◆ DATA FOR PROCESSING:

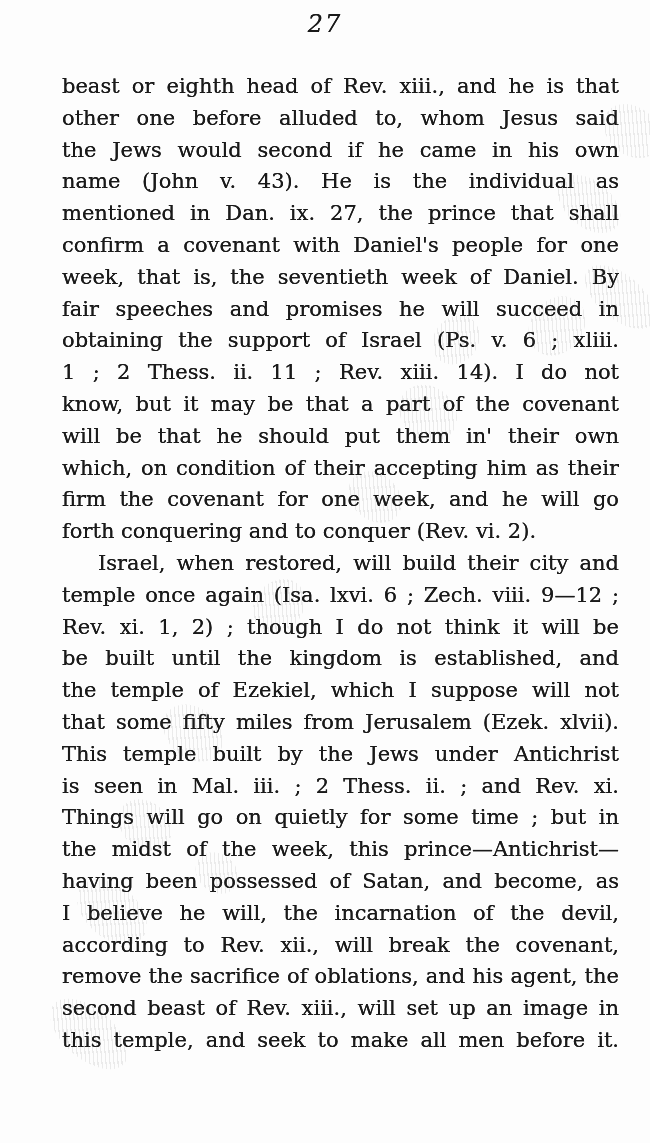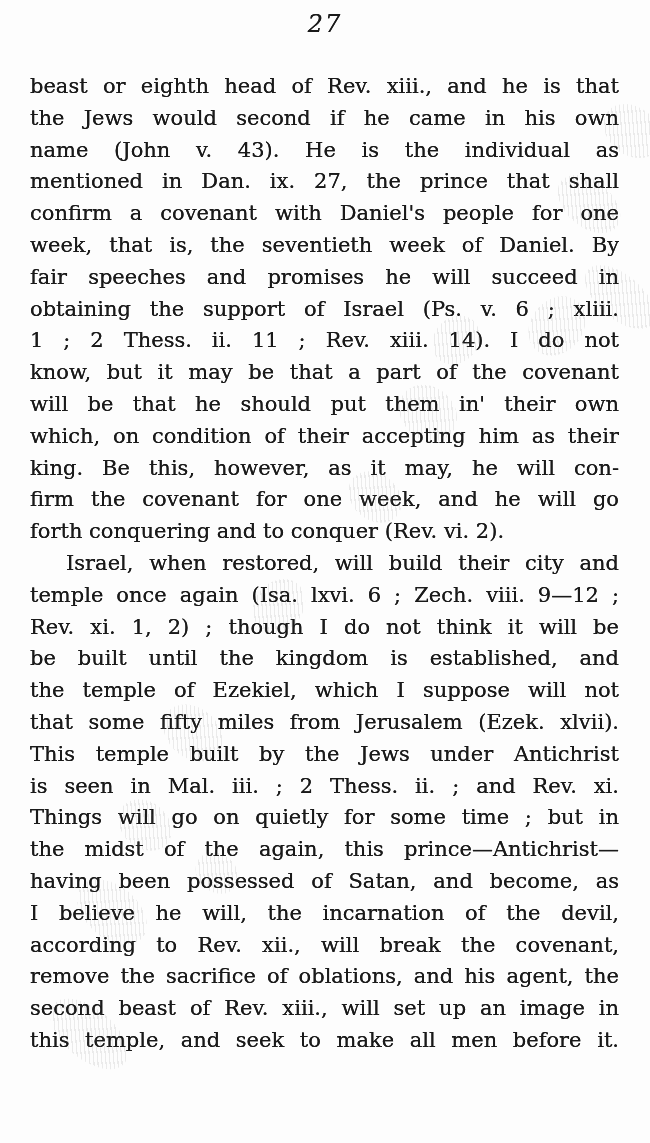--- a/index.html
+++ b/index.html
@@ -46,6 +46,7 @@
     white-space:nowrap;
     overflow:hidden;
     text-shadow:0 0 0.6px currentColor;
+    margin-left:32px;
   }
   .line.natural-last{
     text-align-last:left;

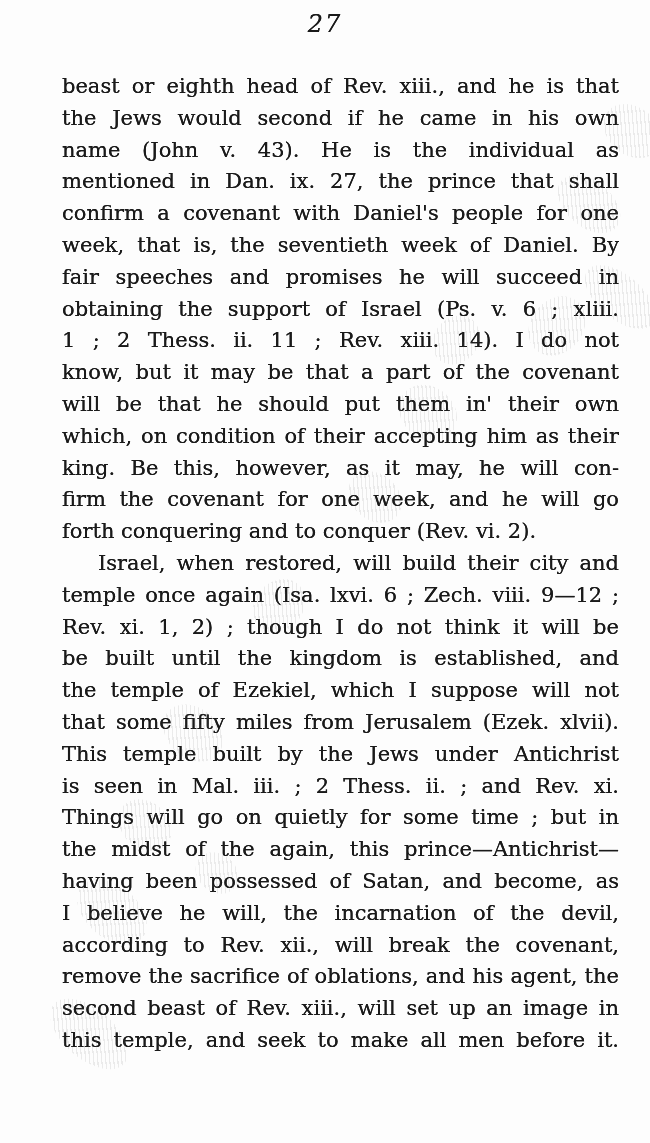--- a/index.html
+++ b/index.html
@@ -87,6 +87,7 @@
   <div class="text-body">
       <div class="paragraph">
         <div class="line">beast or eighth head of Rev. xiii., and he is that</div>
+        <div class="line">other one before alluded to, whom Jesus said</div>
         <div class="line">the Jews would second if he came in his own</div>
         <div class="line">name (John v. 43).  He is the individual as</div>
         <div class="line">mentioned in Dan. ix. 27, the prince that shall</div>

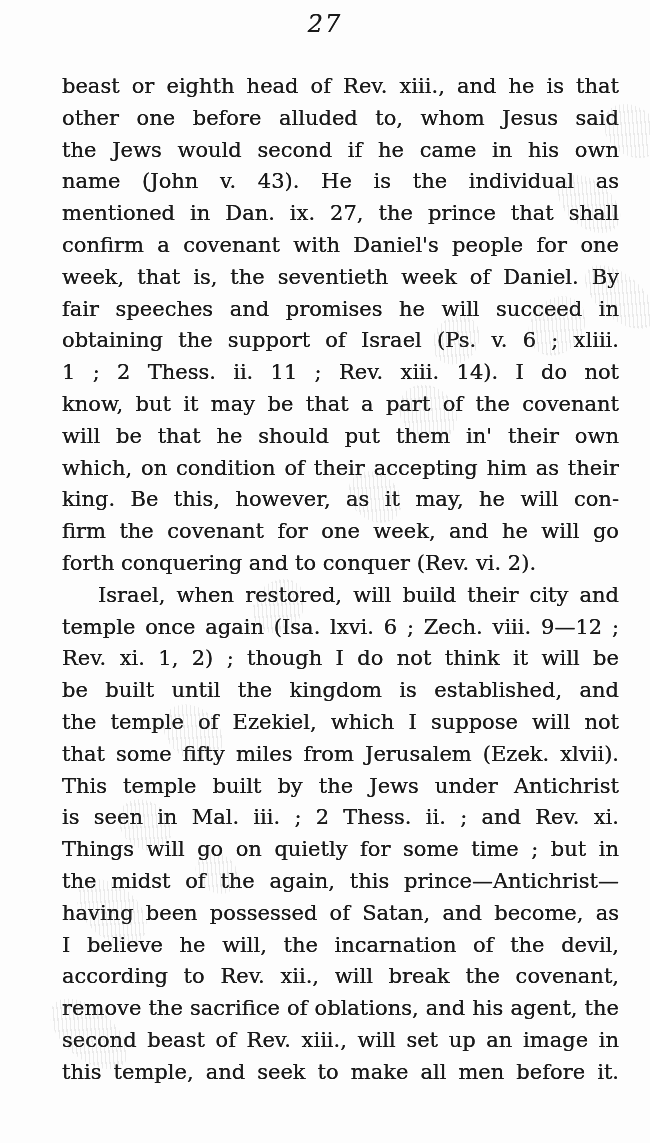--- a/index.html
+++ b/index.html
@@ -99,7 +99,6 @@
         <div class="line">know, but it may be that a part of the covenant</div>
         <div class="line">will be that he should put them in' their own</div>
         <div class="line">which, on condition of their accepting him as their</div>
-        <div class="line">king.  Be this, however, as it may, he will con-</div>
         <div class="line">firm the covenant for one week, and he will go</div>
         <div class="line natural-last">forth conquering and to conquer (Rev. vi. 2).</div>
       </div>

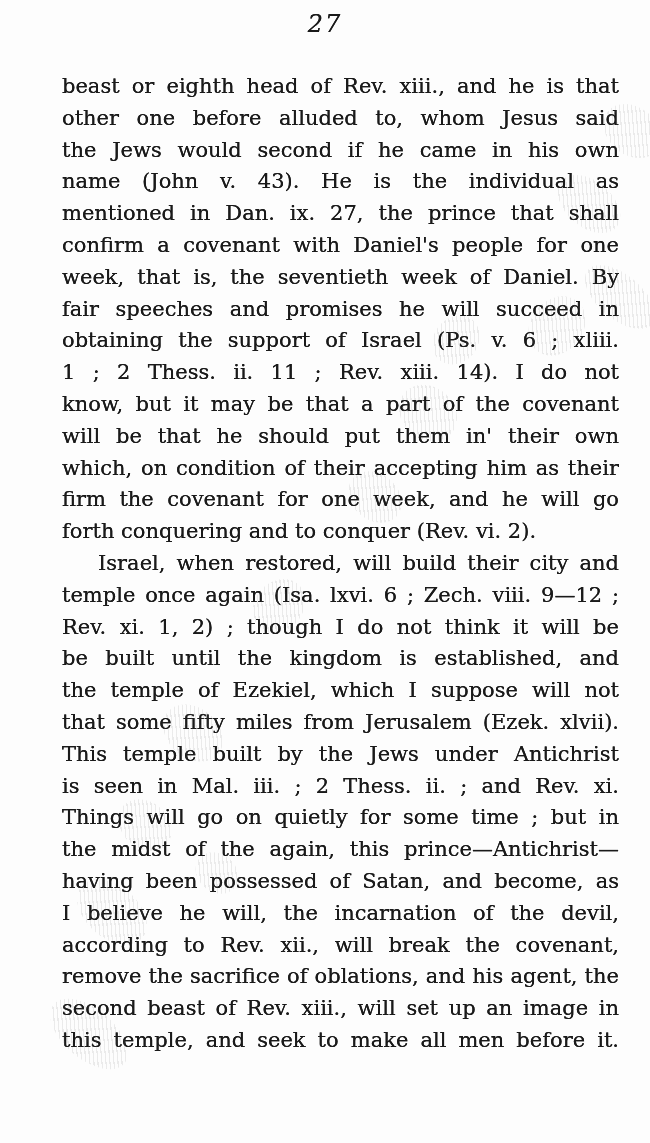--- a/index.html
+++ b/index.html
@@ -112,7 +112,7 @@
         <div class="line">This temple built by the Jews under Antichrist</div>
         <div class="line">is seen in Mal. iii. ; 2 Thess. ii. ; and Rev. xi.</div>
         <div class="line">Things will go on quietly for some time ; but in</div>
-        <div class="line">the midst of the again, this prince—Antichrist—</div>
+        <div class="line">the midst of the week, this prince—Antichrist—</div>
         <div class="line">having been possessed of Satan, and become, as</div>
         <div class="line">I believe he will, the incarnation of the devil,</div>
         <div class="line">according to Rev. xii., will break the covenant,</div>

◆ PROMPT:
Return every entry from the listing above exactly as it stands, leaving out any picture.

◆ EXPECTED ANSWER:
--- a/index.html
+++ b/index.html
@@ -46,6 +46,7 @@
     white-space:nowrap;
     overflow:hidden;
     text-shadow:0 0 0.6px currentColor;
+    margin-left:32px;
   }
   .line.natural-last{
     text-align-last:left;

--- a/index.html
+++ b/index.html
@@ -87,6 +87,7 @@
   <div class="text-body">
       <div class="paragraph">
         <div class="line">beast or eighth head of Rev. xiii., and he is that</div>
+        <div class="line">other one before alluded to, whom Jesus said</div>
         <div class="line">the Jews would second if he came in his own</div>
         <div class="line">name (John v. 43).  He is the individual as</div>
         <div class="line">mentioned in Dan. ix. 27, the prince that shall</div>

--- a/index.html
+++ b/index.html
@@ -99,7 +99,6 @@
         <div class="line">know, but it may be that a part of the covenant</div>
         <div class="line">will be that he should put them in' their own</div>
         <div class="line">which, on condition of their accepting him as their</div>
-        <div class="line">king.  Be this, however, as it may, he will con-</div>
         <div class="line">firm the covenant for one week, and he will go</div>
         <div class="line natural-last">forth conquering and to conquer (Rev. vi. 2).</div>
       </div>

--- a/index.html
+++ b/index.html
@@ -112,7 +112,7 @@
         <div class="line">This temple built by the Jews under Antichrist</div>
         <div class="line">is seen in Mal. iii. ; 2 Thess. ii. ; and Rev. xi.</div>
         <div class="line">Things will go on quietly for some time ; but in</div>
-        <div class="line">the midst of the again, this prince—Antichrist—</div>
+        <div class="line">the midst of the week, this prince—Antichrist—</div>
         <div class="line">having been possessed of Satan, and become, as</div>
         <div class="line">I believe he will, the incarnation of the devil,</div>
         <div class="line">according to Rev. xii., will break the covenant,</div>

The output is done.